Je remballe et soudain un "homo erectus" hirsute sort du w.c. P.S.H. pestant contre un ennemi imaginaire et s'éclipse. Agité du bocal ?
J'accède au w.c. constate l'absence d'adaptation, seul l'espace de giration est O.K.

L'audience de référé, dédiée aux procédures d'urgence, fait salle comble.
Postée près de la porte, je suis visible de tous sauf de mon avocat, manifestement.

L'huissier audiencier annonce solennellement "LA COUR" !!!!
Le Tribunal s'installe, une grappe d'avocats mi-rapaces, mi-chauve-souris, s'agrippe au bureau de la juge. Ouverture de l'audience, appel des causes, demandes de renvoi.

Vingt minutes s'écoulent, mon nom est enfin cité, puis celui de mes adversaires. Je m'approche, la grappe s'agite, le brouhaha s'élève, le juge tente en vain d'obtenir le silence. Le greffière m'aperçoit enfin brandissant mon assignation. Sauvée !!!
Les avocats de mes adversaires demanderont le renvoi, fixé au 30 août 2016.
Tout ça pour ça.

9h30 Le Palais de Justice se vide. Ambiance hall de gare, un jour de grève générale. Le marbre du sol diffuse une fraîcheur salvatrice, 1h30 d'attente à combler jusqu'à mon rapatriement par le G.I.H.P.

Un aigle noir, crâne rasé, lunettes fashion striées de pourpre, me hèle : "-Mme X ?" "-Oui ?" "-Maître Y". L'apparition ne correspond pas du tout à l'image sonore de nos entretiens téléphoniques. Lui : "Vous avez les plans ?" Je suggère un lieu où nous poser ; une cellule vitrée s'impose à nous, offrant un espace restreint comme il sied à une cellule, deux chaises de jardin et une table rivetée au sol.
L'avocat, homme pressé, très pressé, m'accorde dix minutes de "speed dating". Echange de politesses, remises des plans en mains propres. Et puis ... rien !

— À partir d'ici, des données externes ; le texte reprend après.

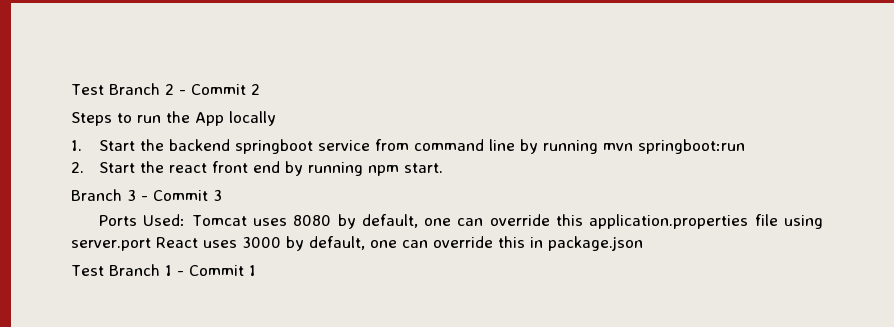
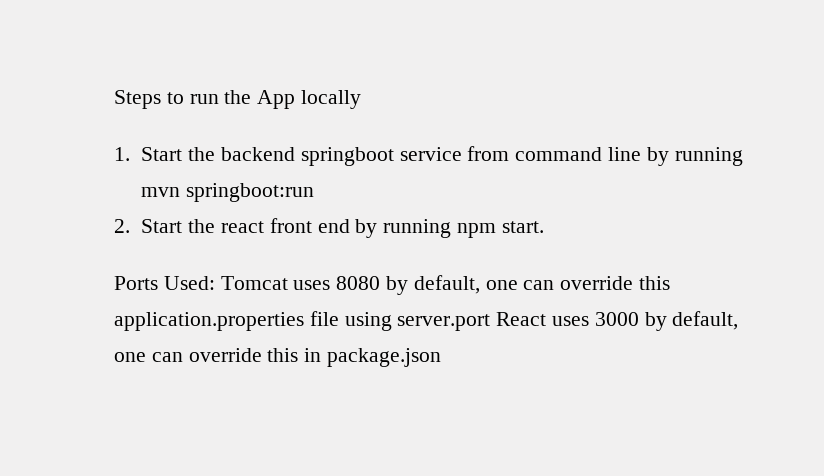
[71,83,260,95] Test Branch 2 - Commit 2 // -> (114, 99) none
[71,189,222,201] // Branch 3 - Commit 3 -> (544, 227) none
[71,264,256,276] // Test Branch 1 - Commit 1 -> (442, 357) none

10h Je poursuis ma ronde à l'affût du moindre indice. Distributeur de boissons fraîches, horloges électriques bloquées sur le 12 février 2015 à 11h30. Le courant passe, mais plus d'information, la faute à la fuite d'eau sans doute.
Dernier cliché orienté voûte céleste, la verrière en rotonde surplombant l'enceinte du Palais de justice, dix mètres plus haut. Propice à l'extase d'une nuit étoilée.

10h30 Une fillette d'environ quatre ans, attirée par la porte à tambour, échappe à la surveillance de son frère à peine plus âgé. L'agent de police en faction la ramène auprès de sa mère, empêtrée dans les démarches administratives au pôle accueil.

La fillette, trisomique 21, se calmera sur promesse d'une glace à la vanille, me décochera un regard empli de rêves et un sourire innocent.

C'était le 19 juillet 2016, cinq jours après le carnage de Nice, le lendemain de trois jours de deuil national.


P.S. A l'attention des néophytes, P.S.H signifie Personne en Situation de Handicap.